■ Task requirements ■
All the entries need to be duplicated exactly, with the pictures omitted.

■ Data under study ■

=-=-=

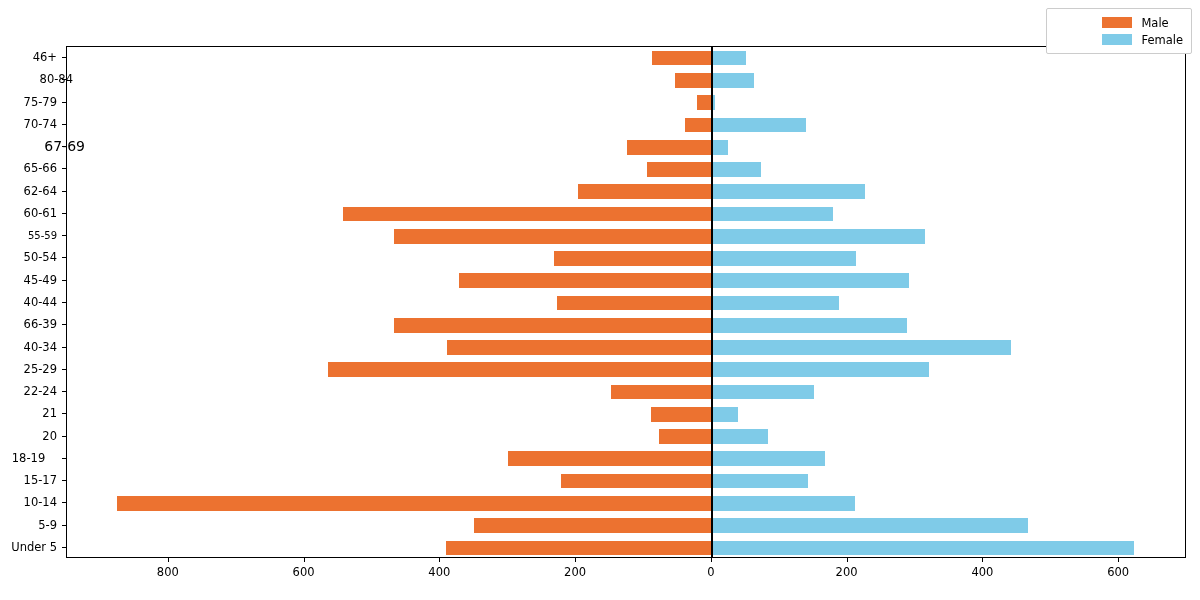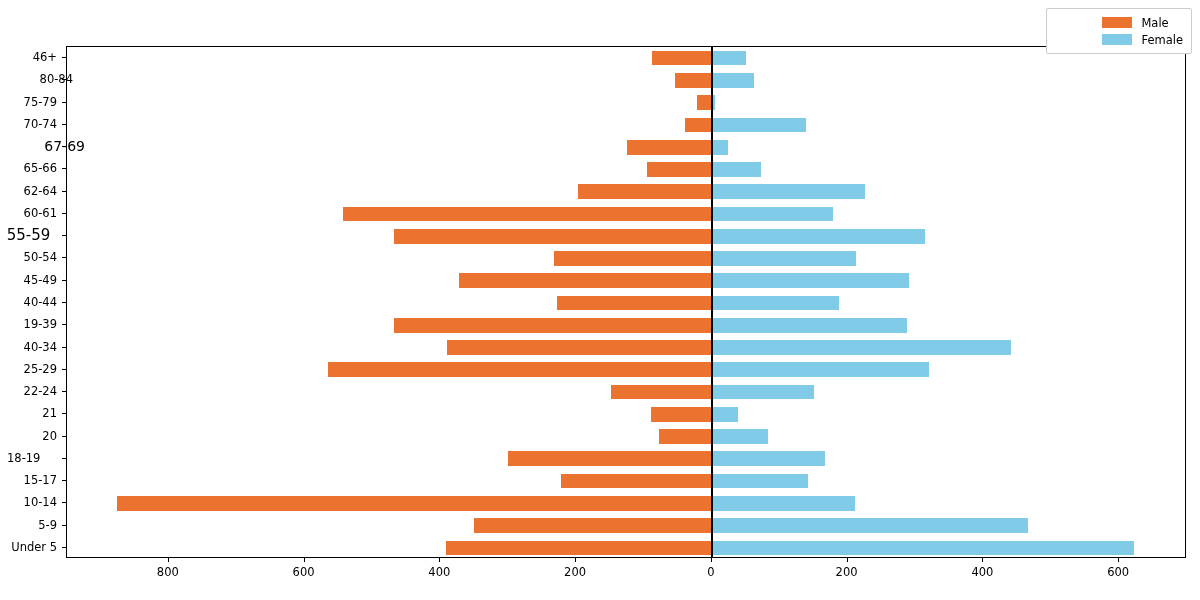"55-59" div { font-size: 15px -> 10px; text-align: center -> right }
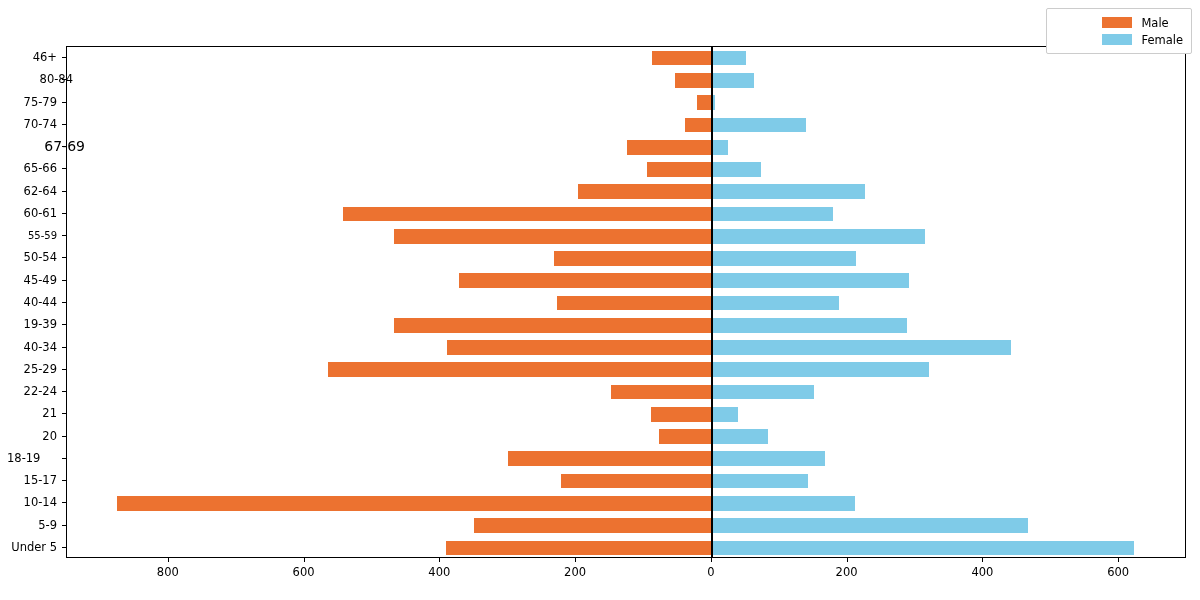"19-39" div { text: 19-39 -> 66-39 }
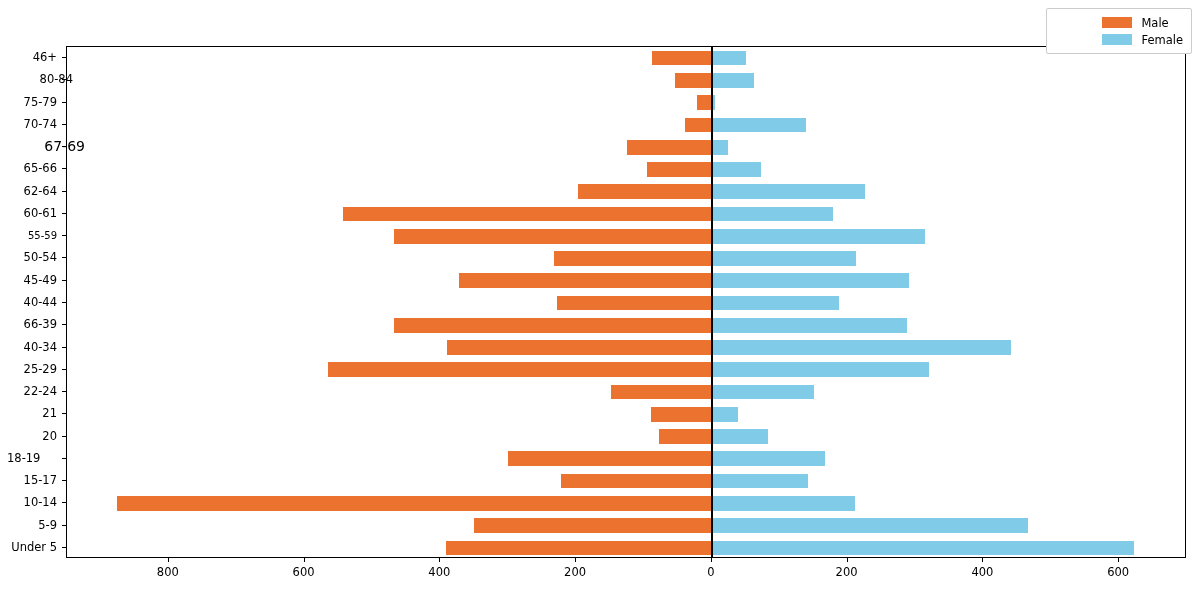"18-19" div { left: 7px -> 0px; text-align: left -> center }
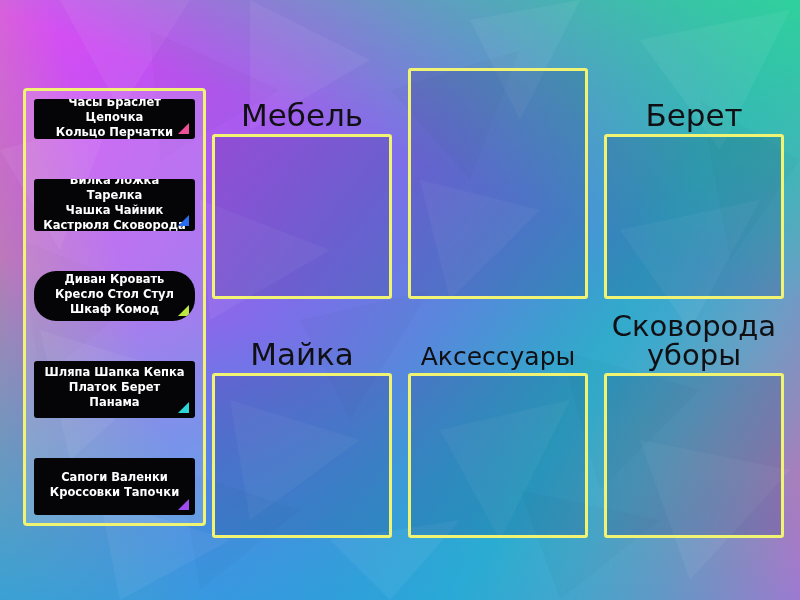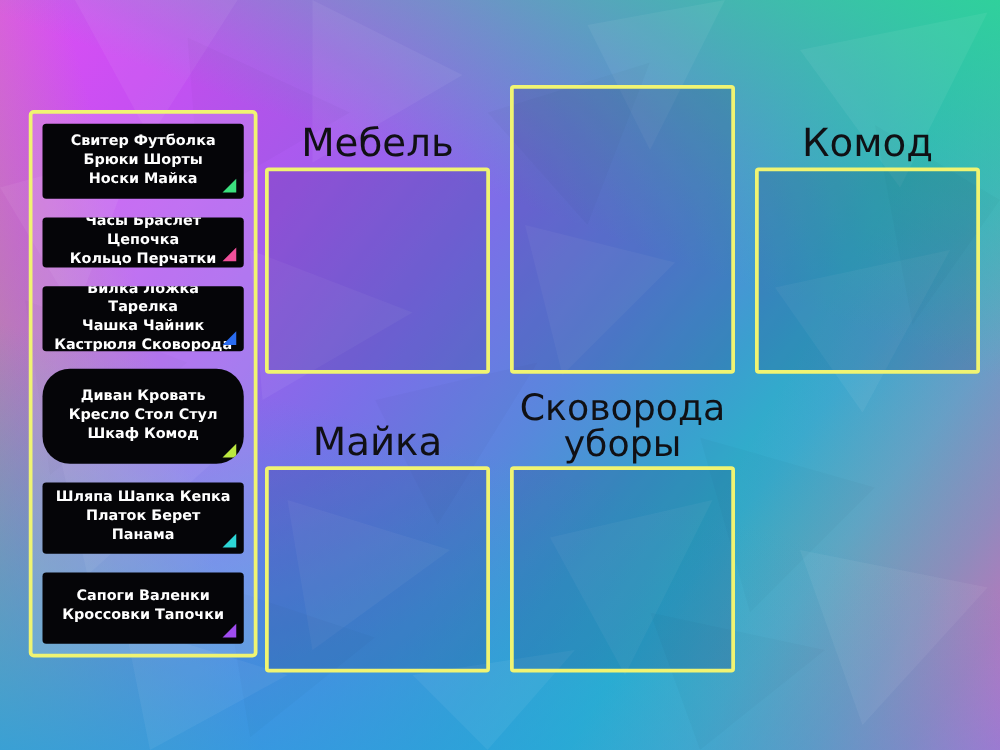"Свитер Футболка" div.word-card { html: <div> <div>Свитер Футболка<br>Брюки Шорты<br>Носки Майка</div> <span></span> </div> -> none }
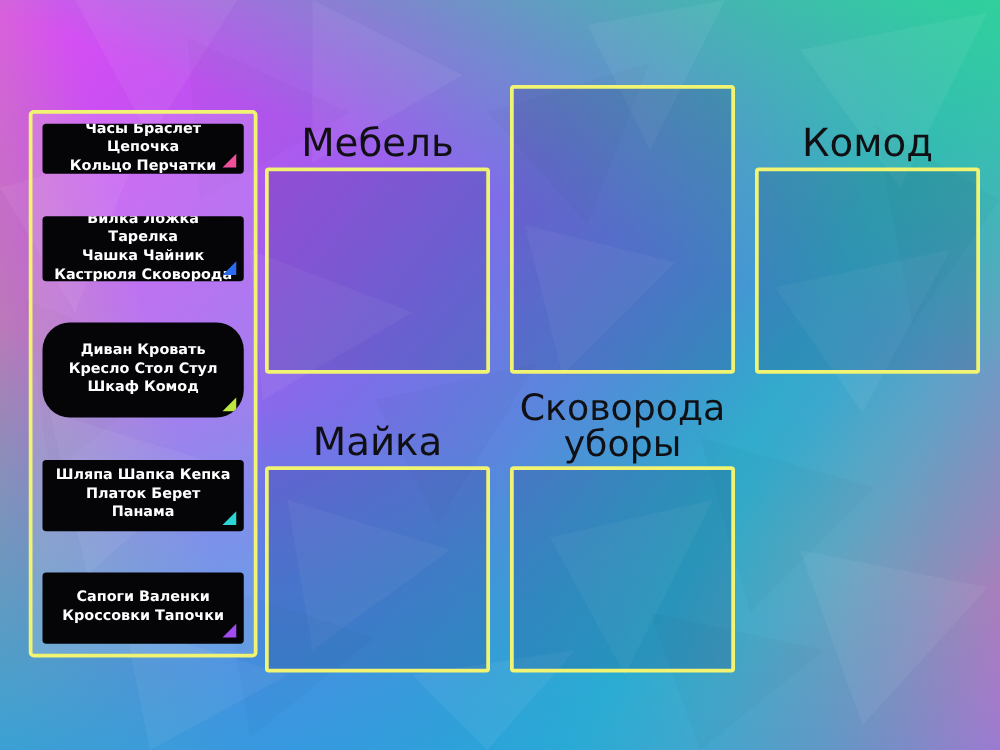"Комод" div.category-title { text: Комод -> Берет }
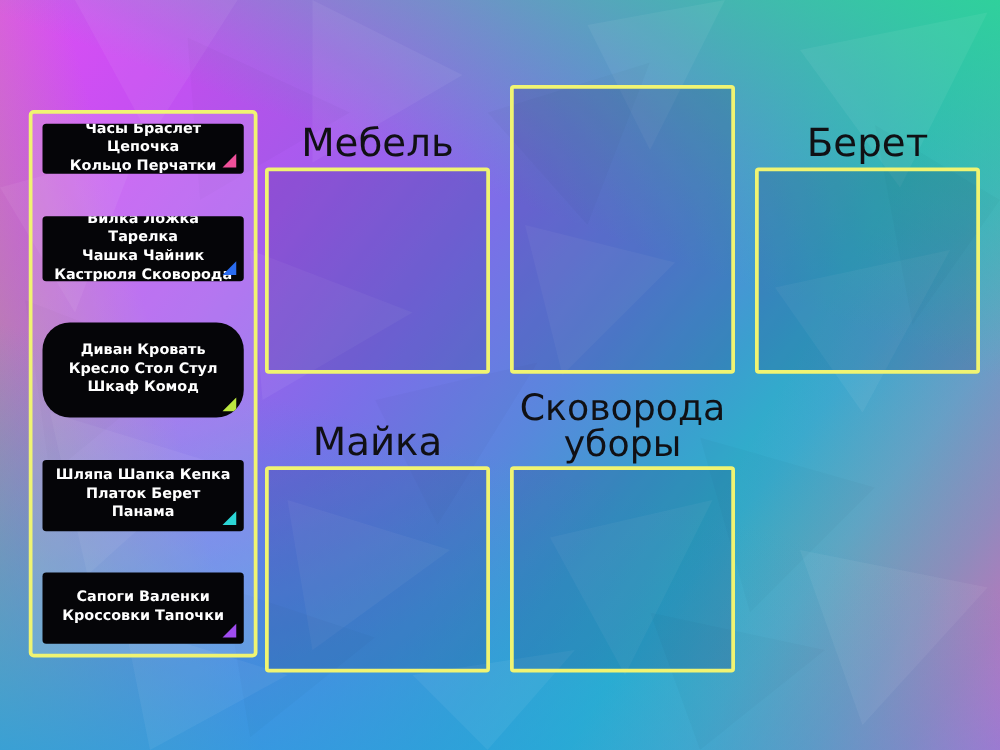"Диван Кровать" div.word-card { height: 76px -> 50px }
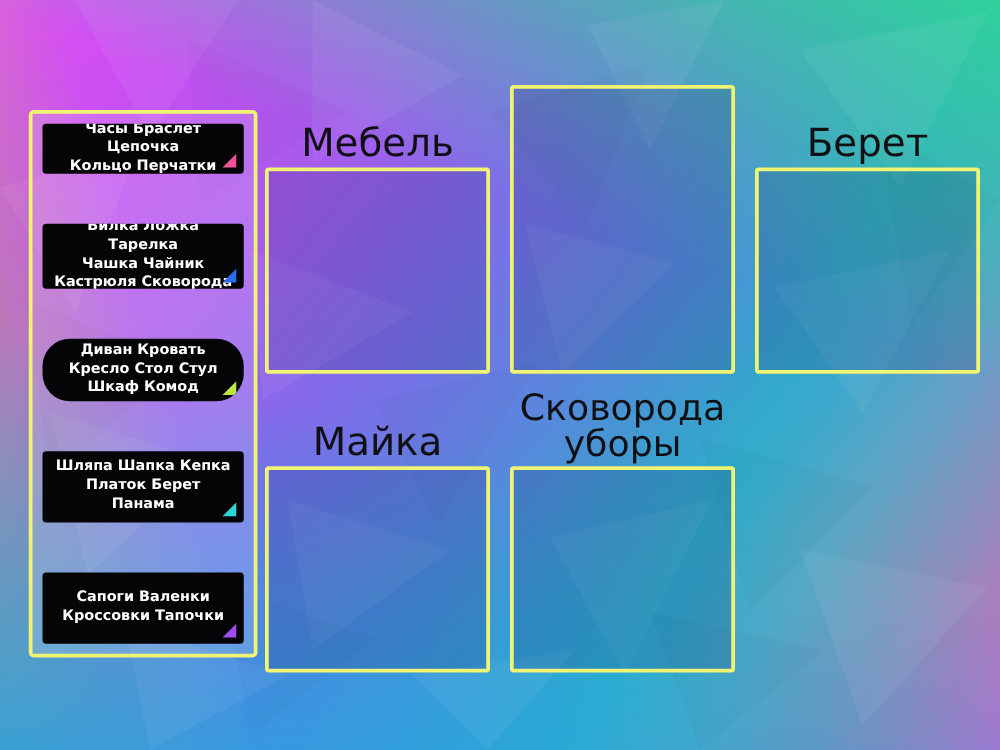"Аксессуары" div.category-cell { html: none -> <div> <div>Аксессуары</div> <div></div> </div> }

=-=-=

■ Result ■
"55-59" div { font-size: 15px -> 10px; text-align: center -> right }
"19-39" div { text: 19-39 -> 66-39 }
"18-19" div { left: 7px -> 0px; text-align: left -> center }
"Свитер Футболка" div.word-card { html: <div> <div>Свитер Футболка<br>Брюки Шорты<br>Носки Майка</div> <span></span> </div> -> none }
"Комод" div.category-title { text: Комод -> Берет }
"Диван Кровать" div.word-card { height: 76px -> 50px }
"Аксессуары" div.category-cell { html: none -> <div> <div>Аксессуары</div> <div></div> </div> }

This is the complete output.